Not every star who arrives at the Oscars strolls along the red carpet out front to the applause of thousands of star-struck fans. Some like to sneak in the back.
"It's so much nicer. No one's screaming," Goldie Hawn said as she arrived at a loading dock about 45 minutes before Sunday's Oscar show and slipped through a door that led directly to the Kodak Theatre's green room. Hawn, a best supporting actress winner in 1970, was accompanied by longtime beau Kurt Russell.
And while low-key, the back door provided an entrance not entirely without glamour. Although the loading dock was filled with construction equipment, there was also a small patch of red carpet where stars posed very briefly for a handful of photographers. The entrance was framed by a pair of Oscar statues.
Among those taking that route to the theater were Tina Fey, Christopher Walken, Shirley MacLaine, Adrien Brody, Steven Spielberg and Steve Martin.

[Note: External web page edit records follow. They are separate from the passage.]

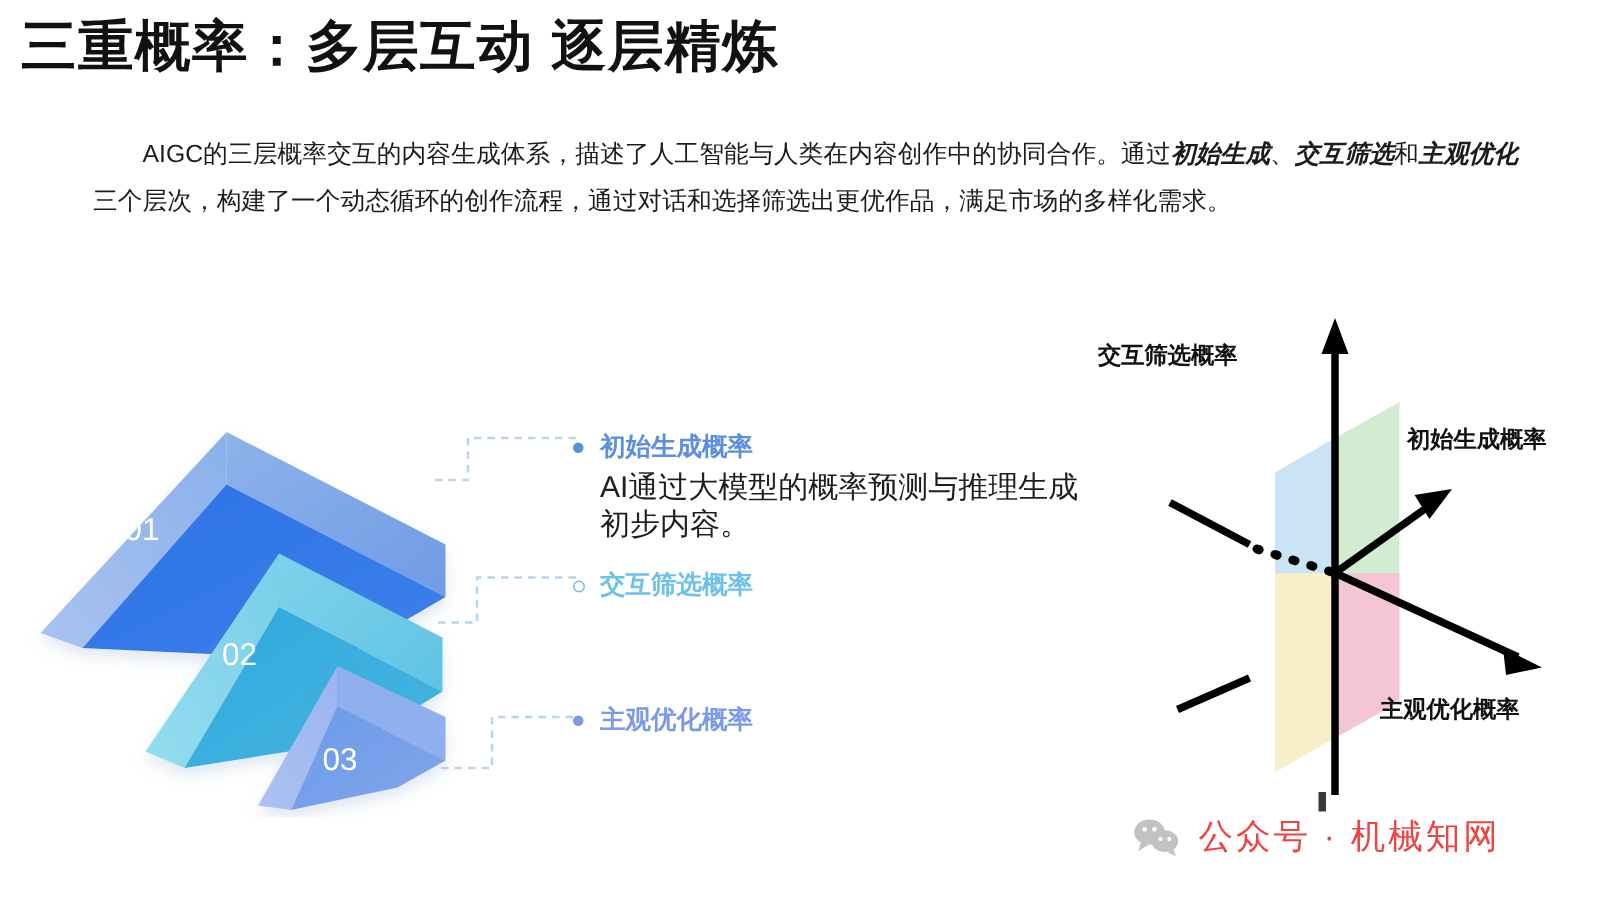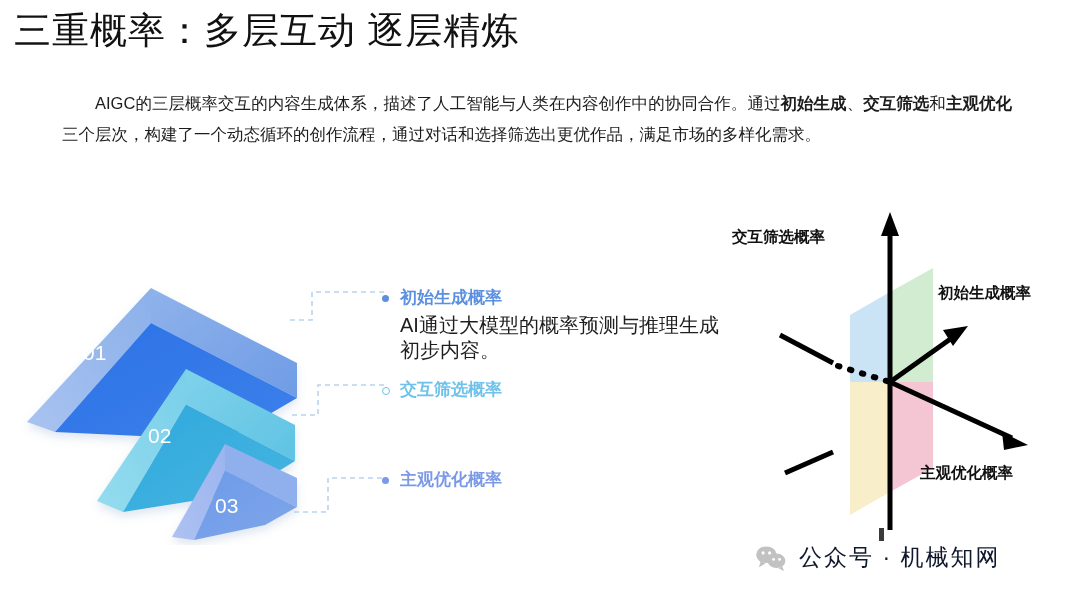"三重概率：多层互动 逐层精炼" .page-title { font-weight: 400 -> 700 }
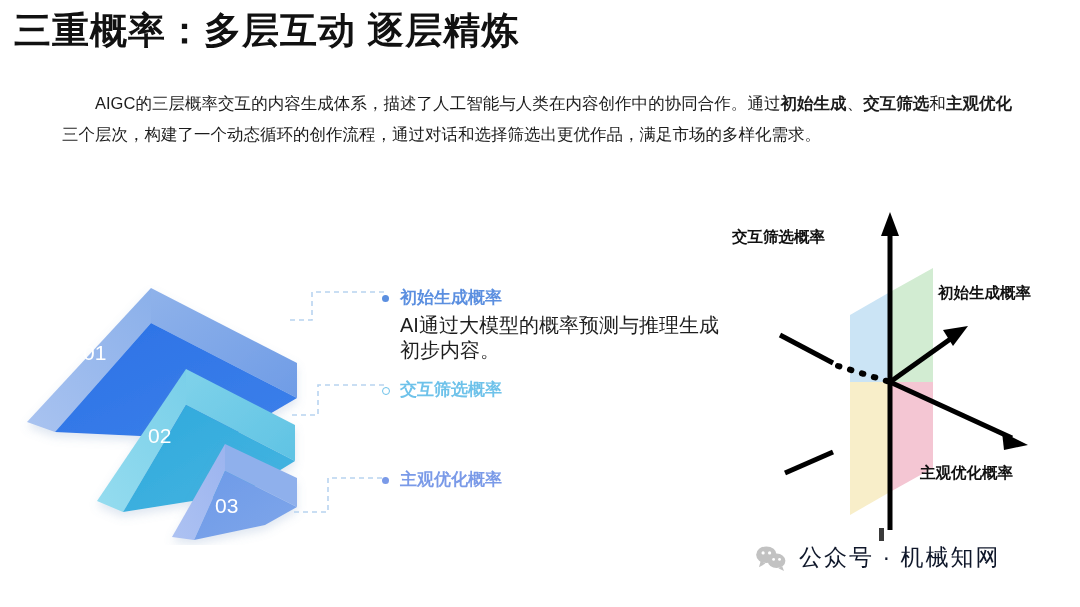"初始生成" .intro b { font-style: none -> italic }
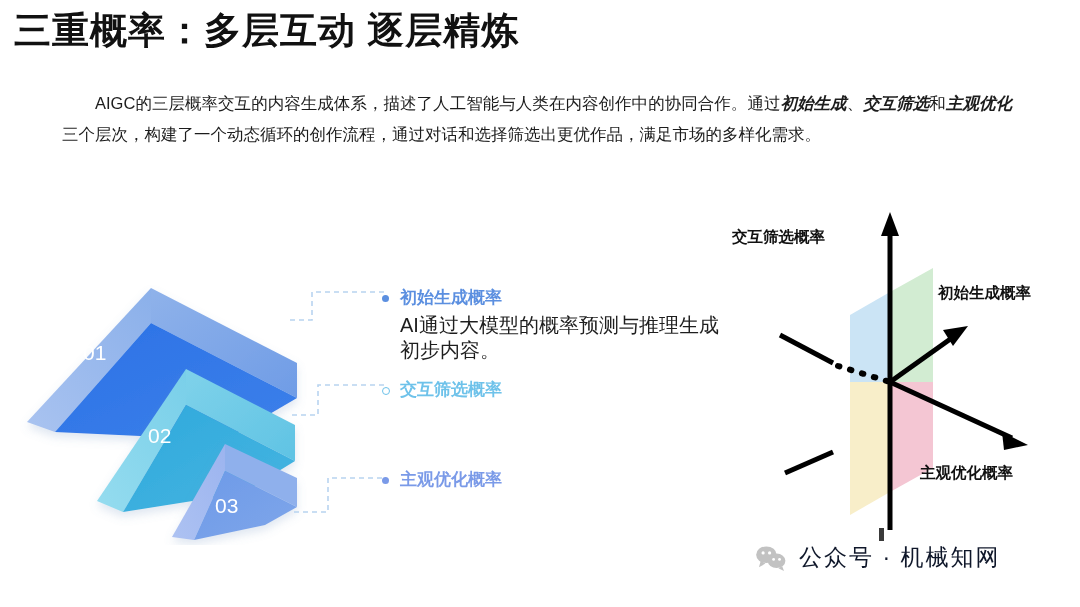"公众号 · 机械知网" div.watermark { color: #0f172a -> #ef4444 }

Brody brought his father, while Spielberg was accompanied by his daughter.
"I should find makeup," Martin said as he walked inside.
The Oscars aren't all about winning.
They're also about romance, as in Jennifer Aniston overheard backstage whispering into John Mayer's ear, "I really love you, every part of you."
The couple arrived at the backdoor entrance to the Kodak Theatre shortly before the show began, and Aniston confirmed she would be presenting an award. Perhaps indicating why they didn't arrive earlier, Mayer joked that it had taken Aniston three hours longer to get ready than him.
As the couple stood hand-in-hand, pre-show chaos unfolded all around them. At one point Ben Stiller sprinted by. A moment later, two crates filled with Oscars for the night's winners were carried toward the stage.
"Wow!" Aniston exclaimed. "Do we have to stand and salute?"